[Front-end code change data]
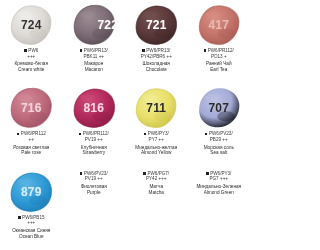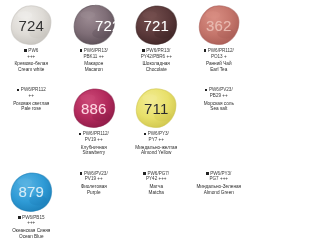"724" .blob-number { font-size: 15px -> 12px; font-weight: normal -> bold }
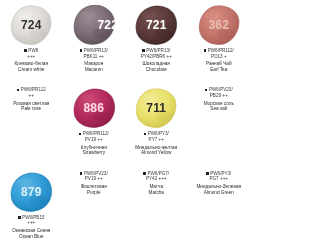"362" span.blob-number { text: 362 -> 417 }
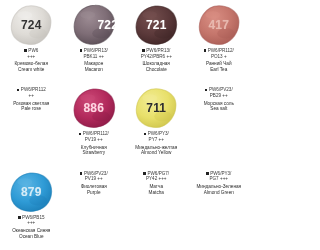"716" div.blob-wrap { html: none -> <div> <div> <svg> <defs> <radialGradient> <stop></stop> <stop></stop> <stop></stop> </radialGradient> </defs> <path></path> <path></path> <ellipse></ellipse> <ellipse></ellipse> </svg> </div> <span>716</span> </div> }
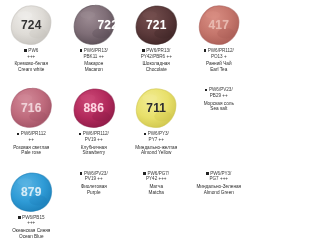"886" span.blob-number { text: 886 -> 816 }
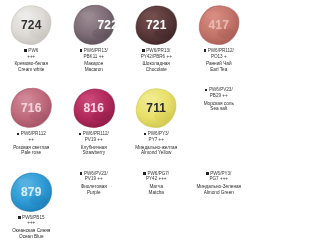"707" div.blob-wrap { html: none -> <div> <div> <svg> <defs> <radialGradient> <stop></stop> <stop></stop> <stop></stop> </radialGradient> </defs> <path></path> <path></path> <ellipse></ellipse> <ellipse></ellipse> </svg> </div> <span>707</span> </div> }
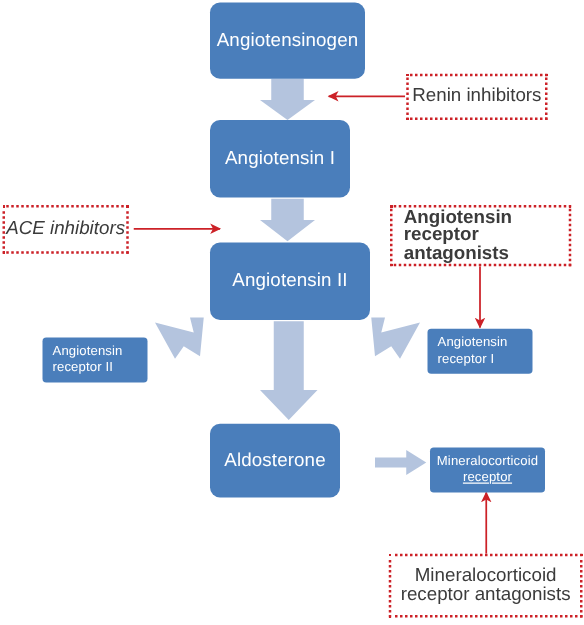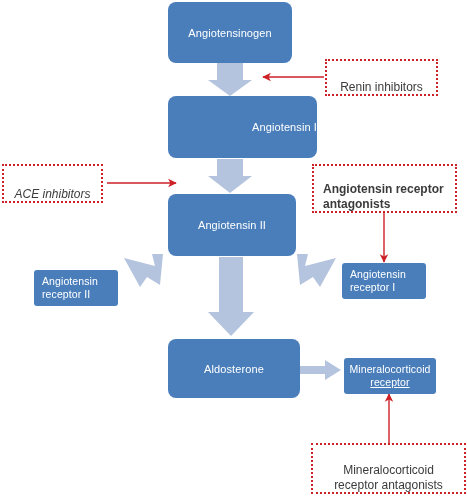"Angiotensinogen" .node { font-size: 11px -> 15px }
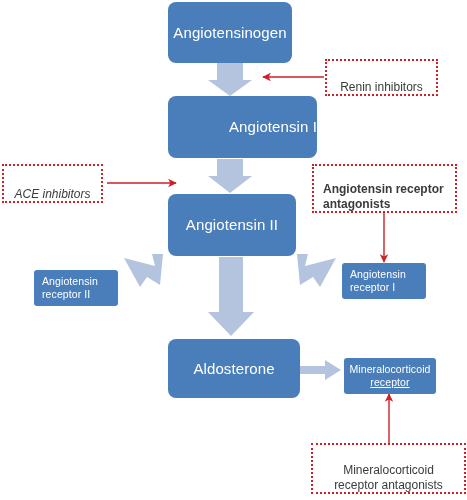"Renin inhibitors" .drugbox { align-items: flex-end -> center; font-size: 12px -> 15px }
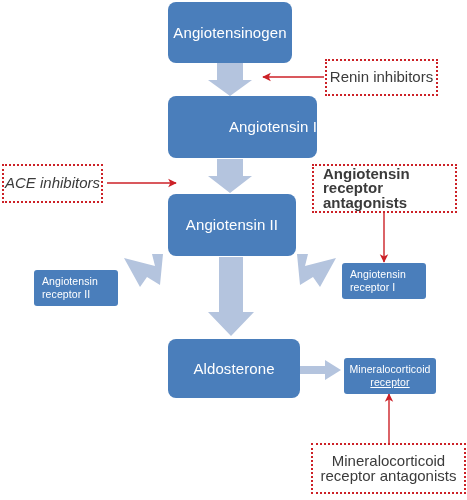"Angiotensin I" div.node { justify-content: flex-end -> none; width: 149px -> 112px }
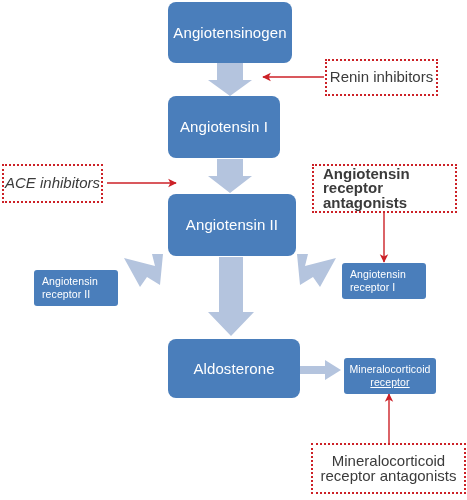"Aldosterone" div.node { width: 132px -> 104px }
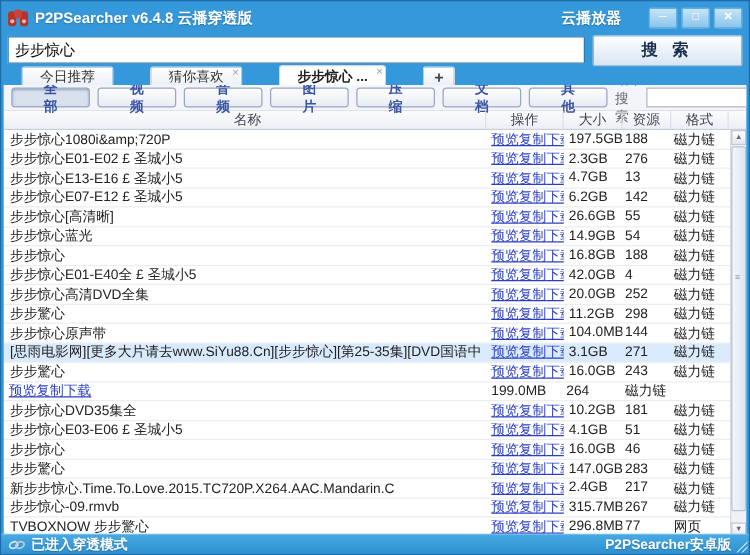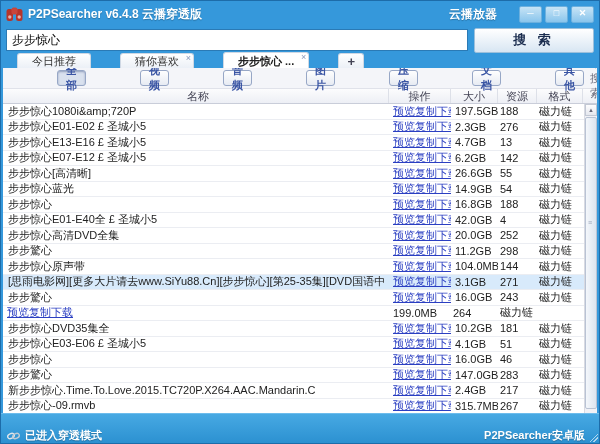"全部" .filter-btn { margin-left: 48px -> none; padding: 0 8px -> 0 25px }
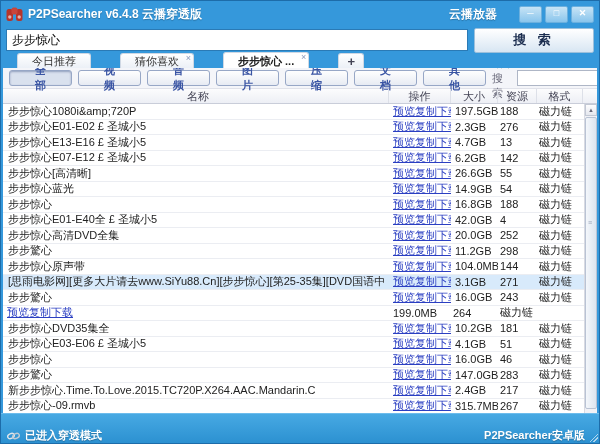"已进入穿透模式" .statusbar { align-items: flex-end -> flex-start; height: 30px -> 16px }
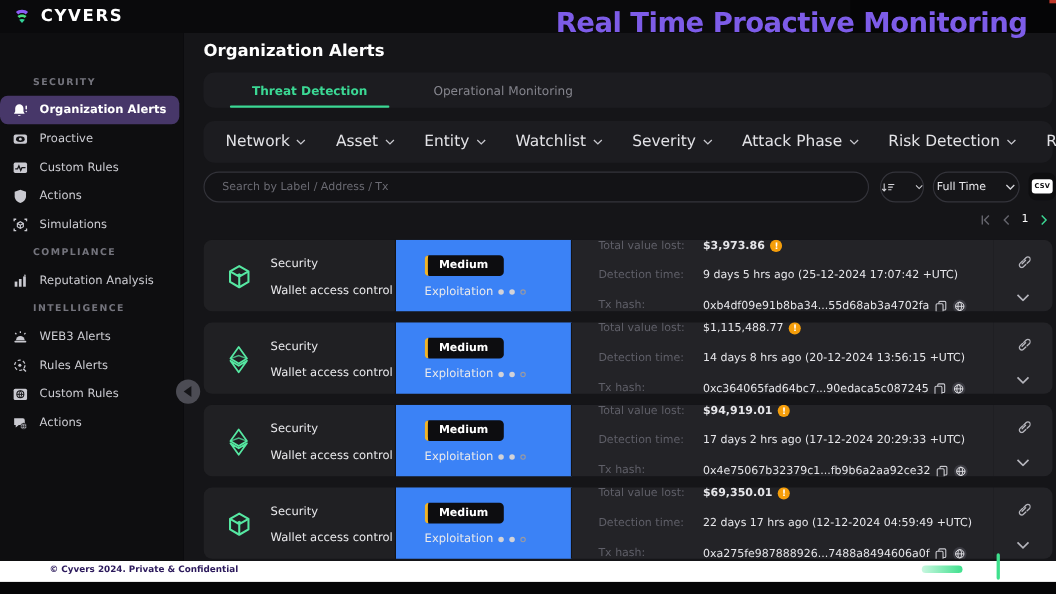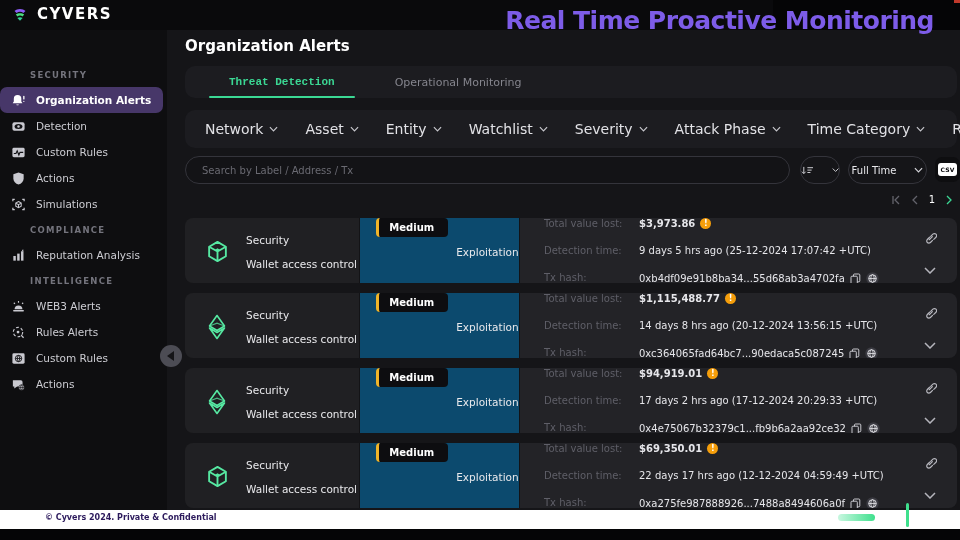"Threat Detection" .tab.active { font-family: Liberation Mono, monospace -> none }
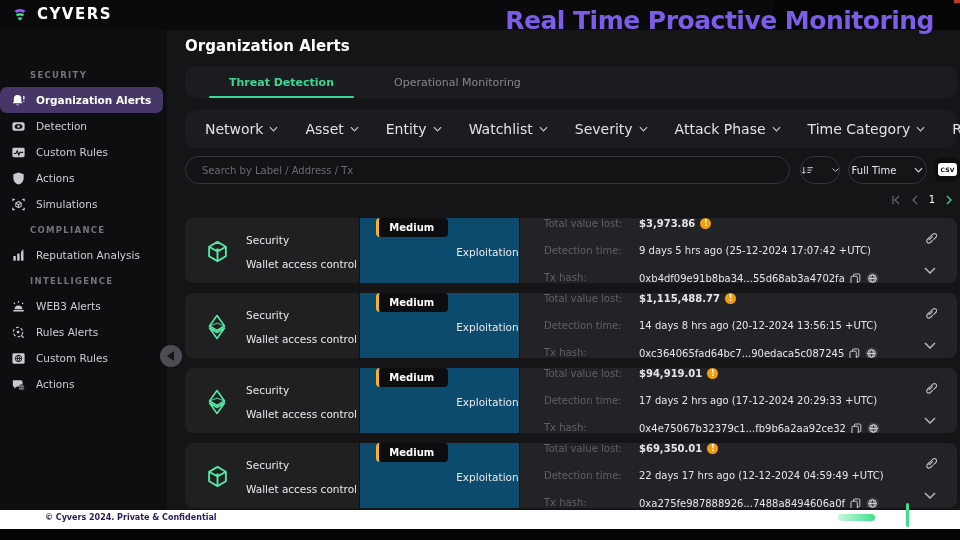"Detection" span.s-lbl { text: Detection -> Proactive }
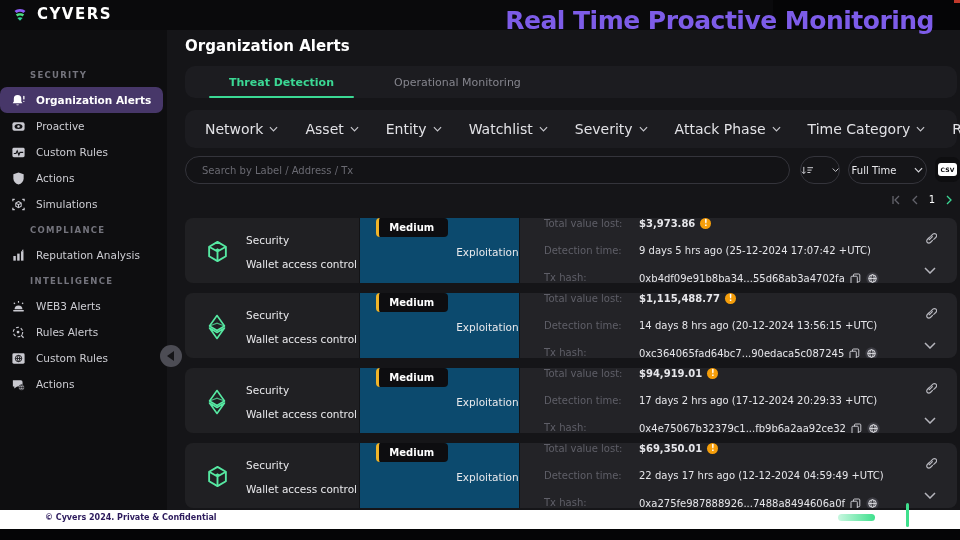"Time Category" span { text: Time Category -> Risk Detection }
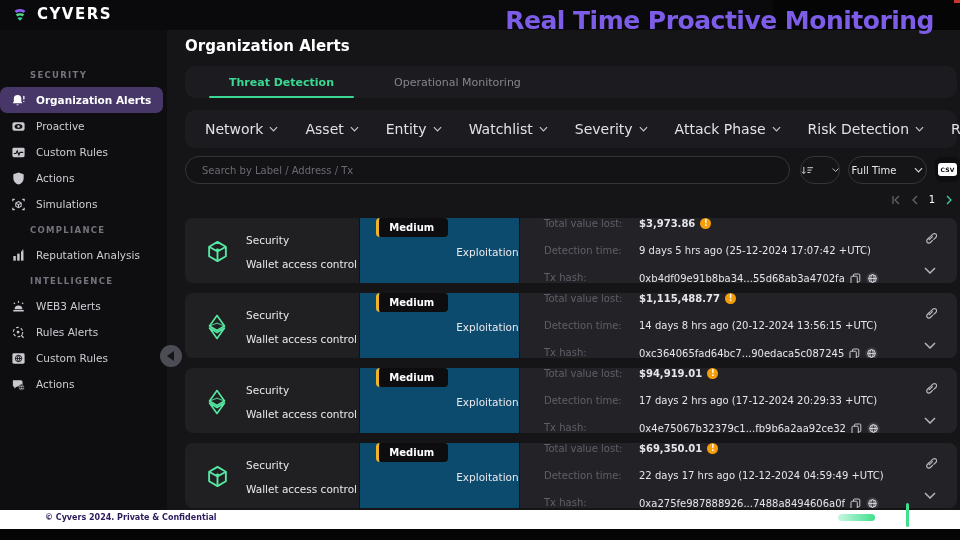"Medium" .a-s2 { background: #0c4a6e -> #3b82f6; flex-direction: row -> column }
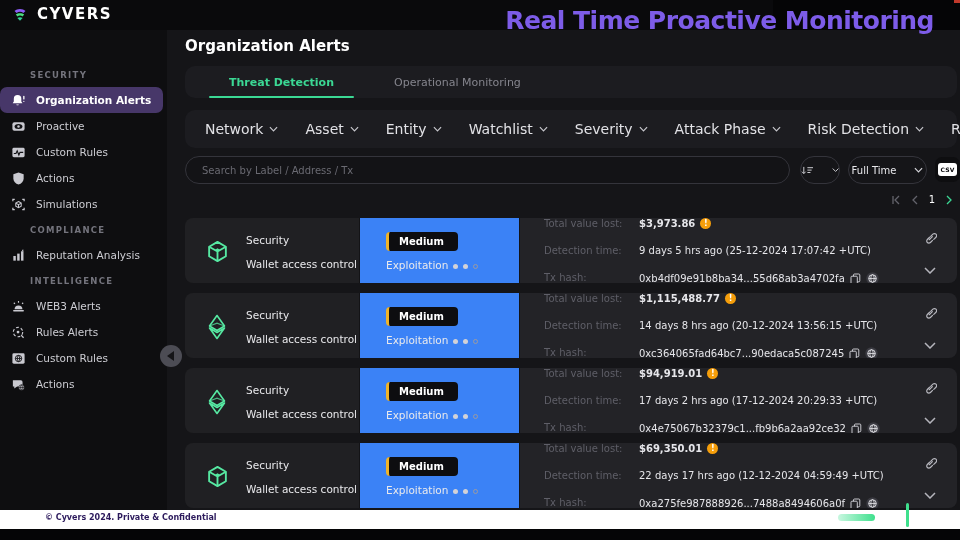"$1,115,488.77" span { font-weight: 700 -> 400 }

▸ **ABOUT THIS TASK**
Return all the data above as written, leaving out only the pictures.

▸ **RESULT BELOW**
"724" .blob-number { font-size: 15px -> 12px; font-weight: normal -> bold }
"362" span.blob-number { text: 362 -> 417 }
"716" div.blob-wrap { html: none -> <div> <div> <svg> <defs> <radialGradient> <stop></stop> <stop></stop> <stop></stop> </radialGradient> </defs> <path></path> <path></path> <ellipse></ellipse> <ellipse></ellipse> </svg> </div> <span>716</span> </div> }
"886" span.blob-number { text: 886 -> 816 }
"707" div.blob-wrap { html: none -> <div> <div> <svg> <defs> <radialGradient> <stop></stop> <stop></stop> <stop></stop> </radialGradient> </defs> <path></path> <path></path> <ellipse></ellipse> <ellipse></ellipse> </svg> </div> <span>707</span> </div> }
"Angiotensinogen" .node { font-size: 11px -> 15px }
"Renin inhibitors" .drugbox { align-items: flex-end -> center; font-size: 12px -> 15px }
"Angiotensin I" div.node { justify-content: flex-end -> none; width: 149px -> 112px }
"Aldosterone" div.node { width: 132px -> 104px }
"全部" .filter-btn { margin-left: 48px -> none; padding: 0 8px -> 0 25px }
"已进入穿透模式" .statusbar { align-items: flex-end -> flex-start; height: 30px -> 16px }
"Threat Detection" .tab.active { font-family: Liberation Mono, monospace -> none }
"Detection" span.s-lbl { text: Detection -> Proactive }
"Time Category" span { text: Time Category -> Risk Detection }
"Medium" .a-s2 { background: #0c4a6e -> #3b82f6; flex-direction: row -> column }
"$1,115,488.77" span { font-weight: 700 -> 400 }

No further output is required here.